Discussion:
rbuf starvation in the iwn driver
(too old to reply)
Sverre Froyen
2010-04-05 14:38:41 UTC
Permalink
Hi,

I have noticed that the current iwn driver sometimes will lock up completely.
When this occurs, the error count (as reported by netstat -i) keeps
increasing and no packets are received.

Here is what appears(*) to happen (amd64 / current):

The driver is using rbufs to store received packets. It allocates one rbuf per
RX ring plus 32 extra. The extra buffers are used by iwn_rx_done as shown in
this code fragment:

rbuf = iwn_alloc_rbuf(sc);
/* Attach RX buffer to mbuf header. */
MEXTADD(m1, rbuf->vaddr, IWN_RBUF_SIZE, 0, iwn_free_rbuf,
rbuf);
m1->m_flags |= M_EXT_RW;

If there are available rbufs, iwn_alloc_rbuf returns one rbuf and decrements
the number-of-free-rbufs counter. Otherwise, it returns null. iwn_free_rbuf
returns the rbuf to the free list and increments the free counter. It is
called automatically by the network stack.
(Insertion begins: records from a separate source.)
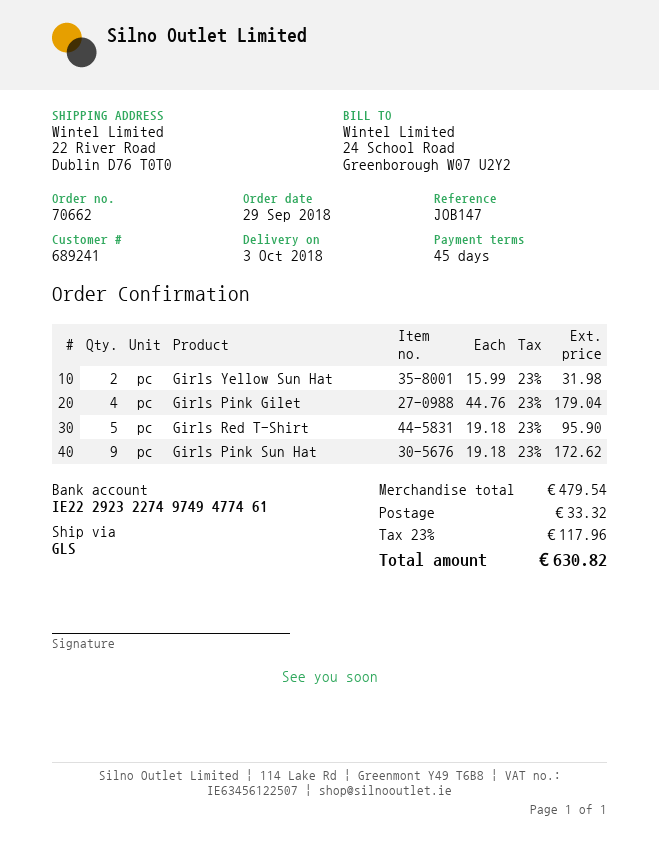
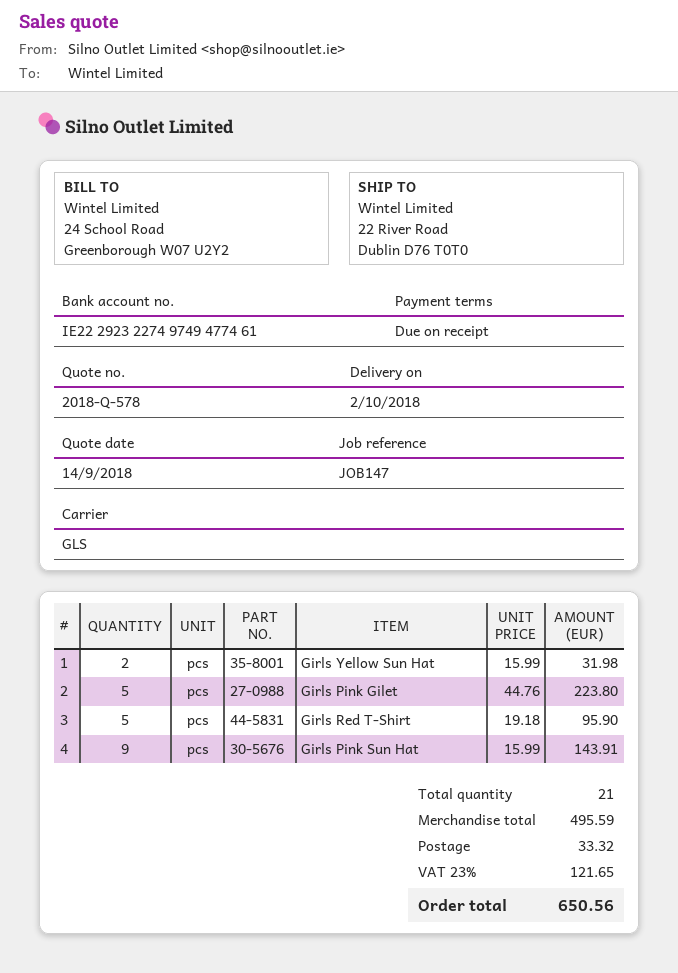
delivery date: 2018-10-03 -> 2018-10-02
payment terms: 45 days -> on receipt
Girls Pink Gilet: 4 x 44.76 = 179.04 -> 5 x 44.76 = 223.80
Girls Pink Sun Hat: 9 x 19.18 = 172.62 -> 9 x 15.99 = 143.91
subtotal: 479.54 -> 495.59
tax: 23% = 117.96 -> 23% = 121.65
total: 630.82 -> 650.56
Monitoring the number-of-free-rbufs counter during network traffic, I find that
it normally stays at 32, occasionally dropping into the twenties. Sometimes,
however, the count will abruptly jump to zero. At this point, the free count
does not recover but remains at zero for a *long* time. The interface does not
receive any packets as long as the driver has no free rbufs. After about ten
minutes, I see a flurry of calls to iwn_free_rbuf and the free count returns to
32. At this point the interface is working properly again.

What to do about this?

Can the mbufs code be modified not to hold on to the rbufs for as long as it
does? (I do not know whether or not the received data sitting in the rbufs
have been transferred to the userland code yet, but it seems likely that it
would have.)

Perhaps simply increase the number of extra rbuf buffers? Presumably, that
would make the problem happen less frequently. Perhaps increase it dynamically
by allocating additional rbufs when the free count drops to zero.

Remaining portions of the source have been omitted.